Oracle Cloud Infrastructure Documentation

Configuring the Cache for File Systems

Storage Gateway caches frequently retrieved data on the local host, minimizing the number of REST API calls to Oracle Cloud Infrastructure Object Storage and enabling faster data retrieval. You configure the cache for a file system when you create the file system. See Creating Your First File System and Adding a File System.

About File System Cache

The file system cache serves two roles for data storage and retrieval: a write buffer and a read cache. The write buffer contains data that has been copied to the disk cache and is queued to be uploaded in your Oracle Cloud Infrastructure tenancy. The read cache contains frequently retrieved data that’s accessible locally for read operations.

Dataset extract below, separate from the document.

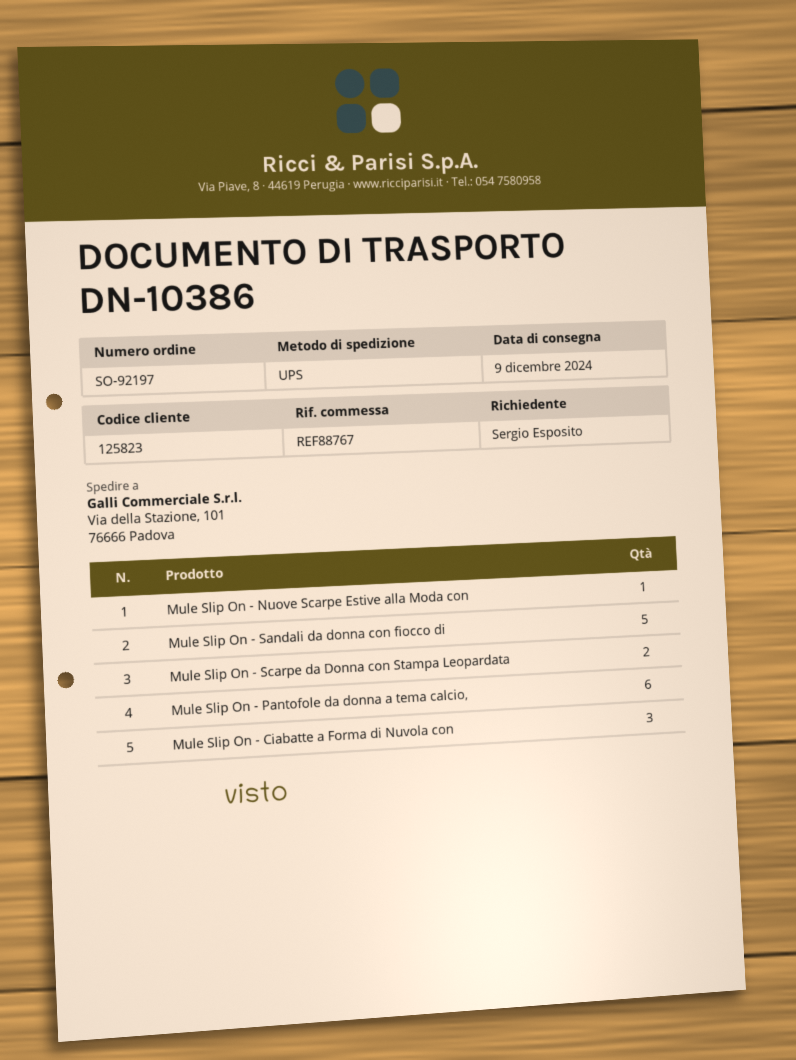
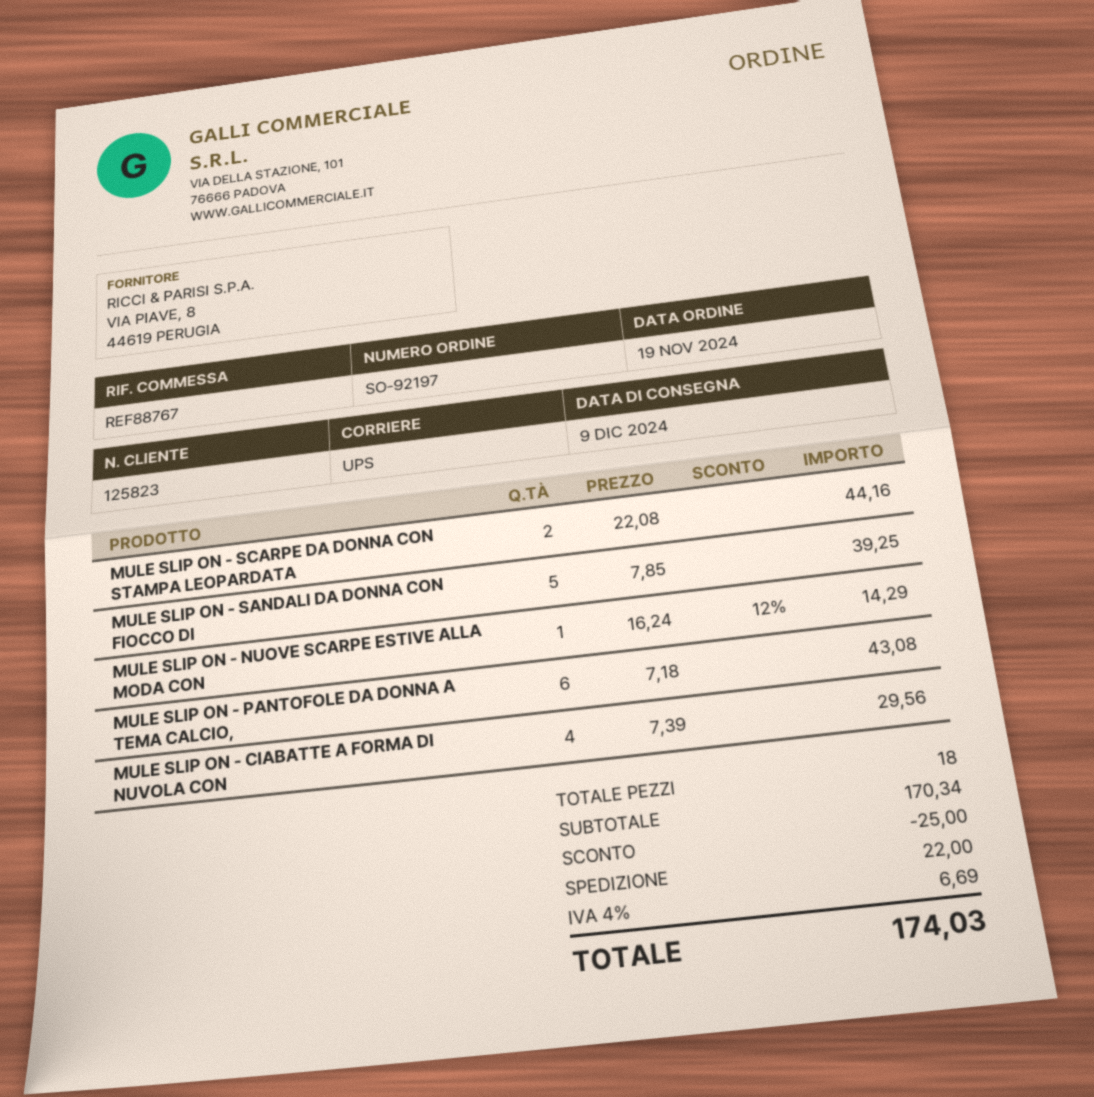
Mule Slip On - Ciabatte a Forma di Nuvola con: 3 -> 4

When an application transfers files through an NFS share, the write buffer can contain many files that are queued and pending upload. If the host on which Storage Gateway is installed fails or Storage Gateway stops abruptly, the pending upload operations are persisted on the local disk. When Storage Gateway restarts, the pending upload operations resume and the data is uploaded to Oracle Cloud Infrastructure.

When you retrieve data from Oracle Cloud Infrastructure, the data is stored in the Storage Gateway read cache. Read cache allows subsequent I/O operations to that file to be done at local disk speed.

When the read cache is full or reaches the configured limit, Storage Gateway removes files from the cache based on a least recently used (LRU) algorithm. Files pending upload to your tenancy are not removed from cache. You can also preserve files that you do not want removed from cache.

For more information on how to preserve files in the cache, see Preserving Files in the File System Cache.

Configuring Local Storage for File Systems and Cache

Storage Gateway uses local storage attached to the server (or virtual server) for hosting the file systems and cache. Files written to a file system in Storage Gateway are uploaded to the associated Object Storage bucket, with a portion of the file set maintained locally in the file system as a warm cache.

For optimal performance, reliability, and fault tolerance, following these guidelines when configuring the local Storage Gateway storage:

  • Allocate dedicated local storage for each Storage Gateway file system and associated metadata and logs.
  • Multiple disks (hard disk drives or solid-state drives) in a RAID10 set provide an optimal balance of performance, reliability, and fault tolerance. Alternatively, RAID6 can be used.

    Important

    Avoid RAID0 or single disk (no RAID) due to the potential for data loss due to disk failure.

  • Provision storage that can accommodate the read cache and write buffer (for ingesting new files) without ever becoming more than 80% full.

    In general, use storage that is at least 1.5 times the size of the file set that you want to hold in read cache. For example, lets say the expected size of the entire file set is 50 TB and 10% (5 TB) of that file set is accessed frequently. Ensure that the file system cache storage has at least 7.5 TB of usable capacity. If the cache size reaches a near-full threshold, any data ingest results in an out of space error in Storage Gateway.

  • When you provision local storage at installation time, ensure you allocate at least the recommended 500 GB for file system cache. Otherwise, Storage Gateway will generate a warning message.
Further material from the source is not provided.